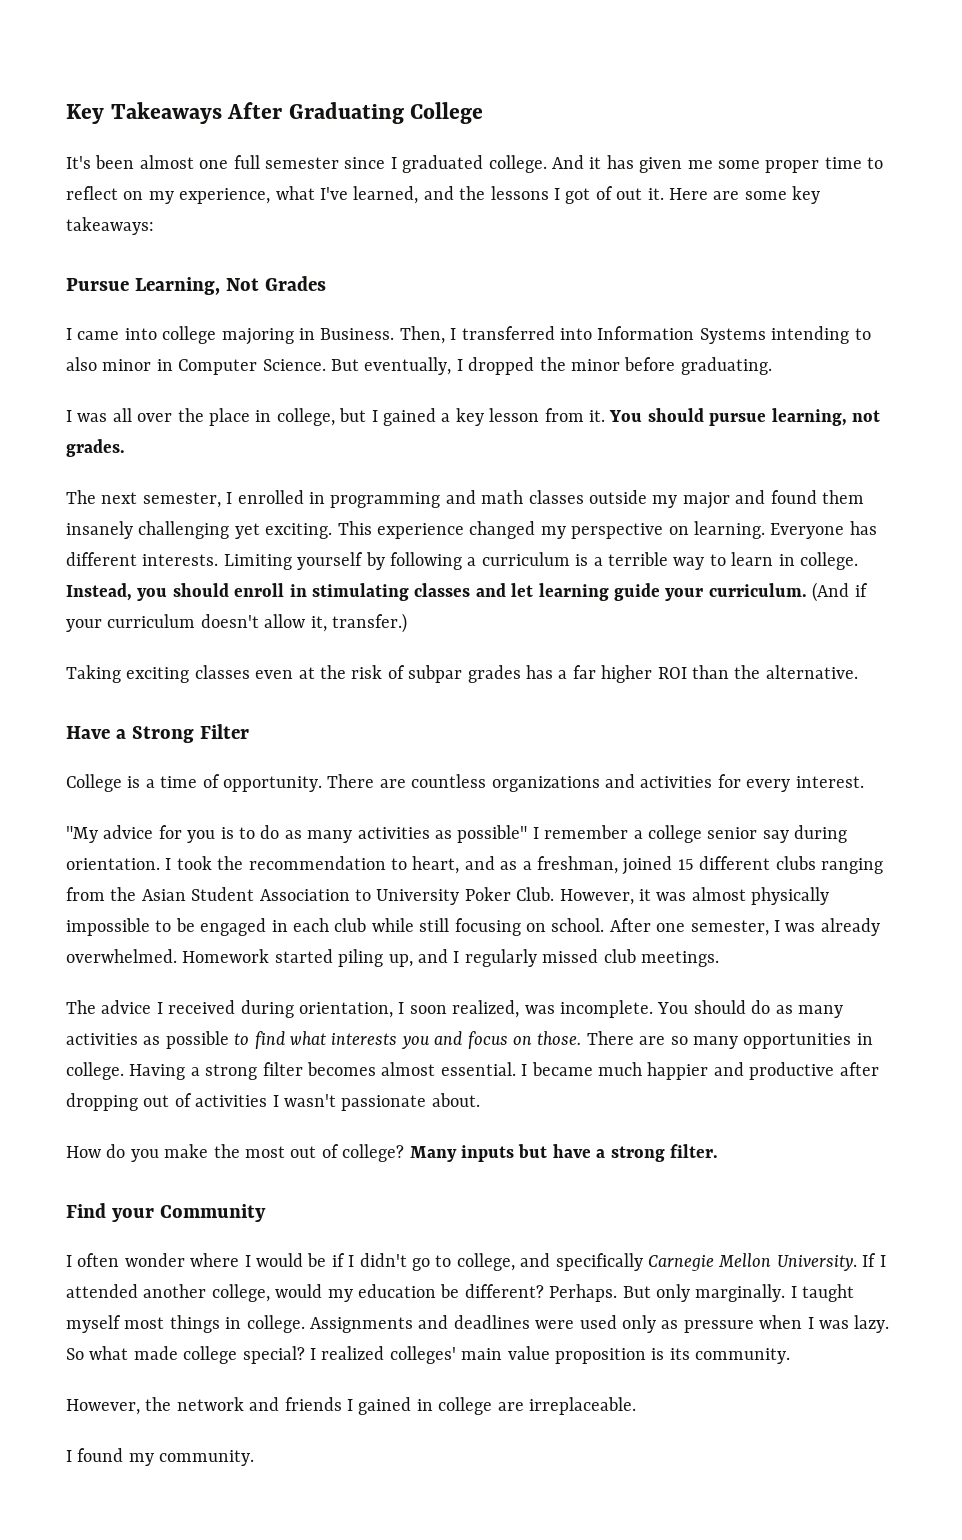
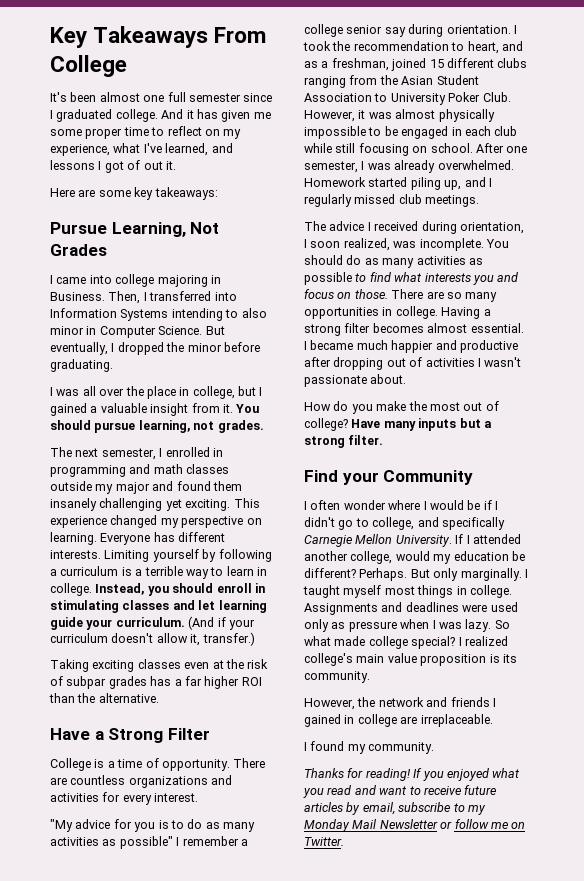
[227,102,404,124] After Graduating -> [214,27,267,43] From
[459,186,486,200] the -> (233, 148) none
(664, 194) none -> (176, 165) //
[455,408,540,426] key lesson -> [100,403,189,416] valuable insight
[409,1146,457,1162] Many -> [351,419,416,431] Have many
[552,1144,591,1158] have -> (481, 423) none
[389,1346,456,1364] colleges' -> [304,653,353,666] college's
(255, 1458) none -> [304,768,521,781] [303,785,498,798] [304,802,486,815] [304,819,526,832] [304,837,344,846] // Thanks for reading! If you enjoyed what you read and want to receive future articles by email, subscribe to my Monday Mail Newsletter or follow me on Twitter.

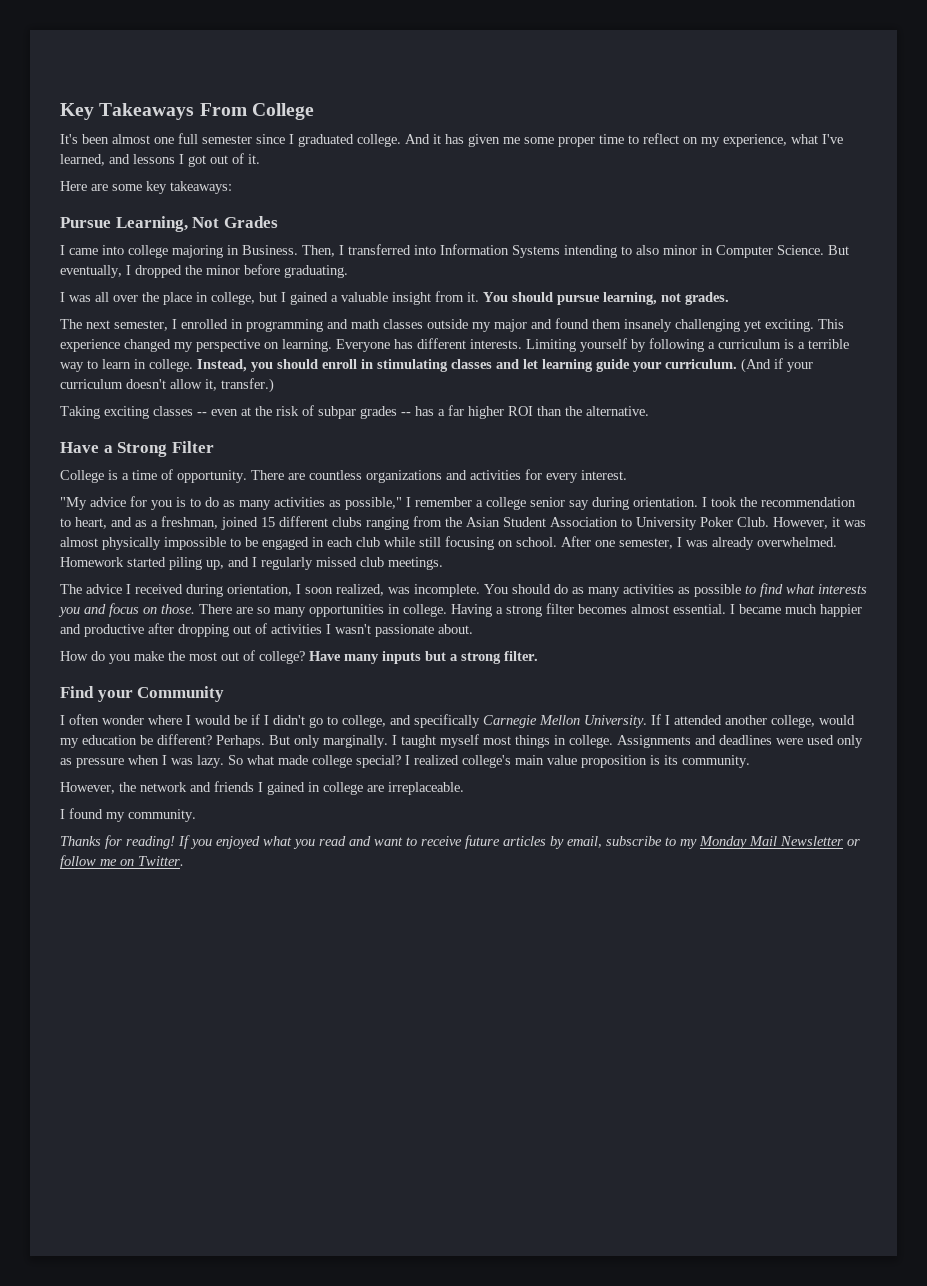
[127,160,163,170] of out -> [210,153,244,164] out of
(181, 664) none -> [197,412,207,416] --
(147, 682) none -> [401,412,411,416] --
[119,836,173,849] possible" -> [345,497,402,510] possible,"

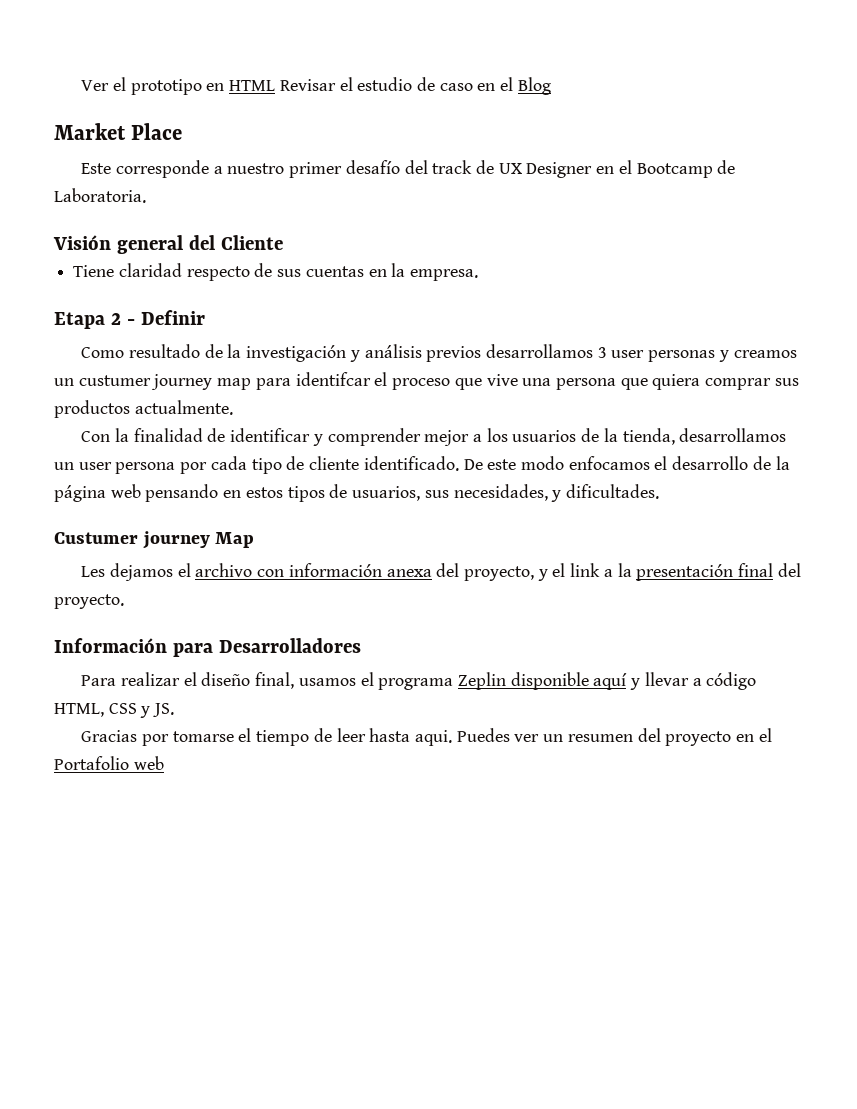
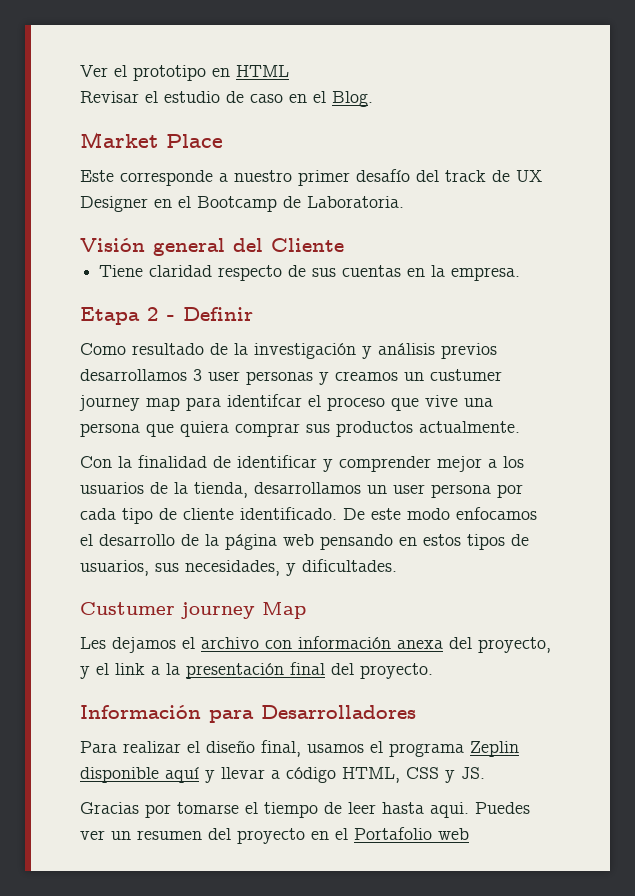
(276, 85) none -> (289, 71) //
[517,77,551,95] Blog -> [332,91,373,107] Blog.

## WHAT TO WORK ON
Produce the full material again verbatim, with the pictures dropped.

## REPLY TO THE TASK
[227,102,404,124] After Graduating -> [214,27,267,43] From
[459,186,486,200] the -> (233, 148) none
(664, 194) none -> (176, 165) //
[455,408,540,426] key lesson -> [100,403,189,416] valuable insight
[409,1146,457,1162] Many -> [351,419,416,431] Have many
[552,1144,591,1158] have -> (481, 423) none
[389,1346,456,1364] colleges' -> [304,653,353,666] college's
(255, 1458) none -> [304,768,521,781] [303,785,498,798] [304,802,486,815] [304,819,526,832] [304,837,344,846] // Thanks for reading! If you enjoyed what you read and want to receive future articles by email, subscribe to my Monday Mail Newsletter or follow me on Twitter.

[127,160,163,170] of out -> [210,153,244,164] out of
(181, 664) none -> [197,412,207,416] --
(147, 682) none -> [401,412,411,416] --
[119,836,173,849] possible" -> [345,497,402,510] possible,"

(276, 85) none -> (289, 71) //
[517,77,551,95] Blog -> [332,91,373,107] Blog.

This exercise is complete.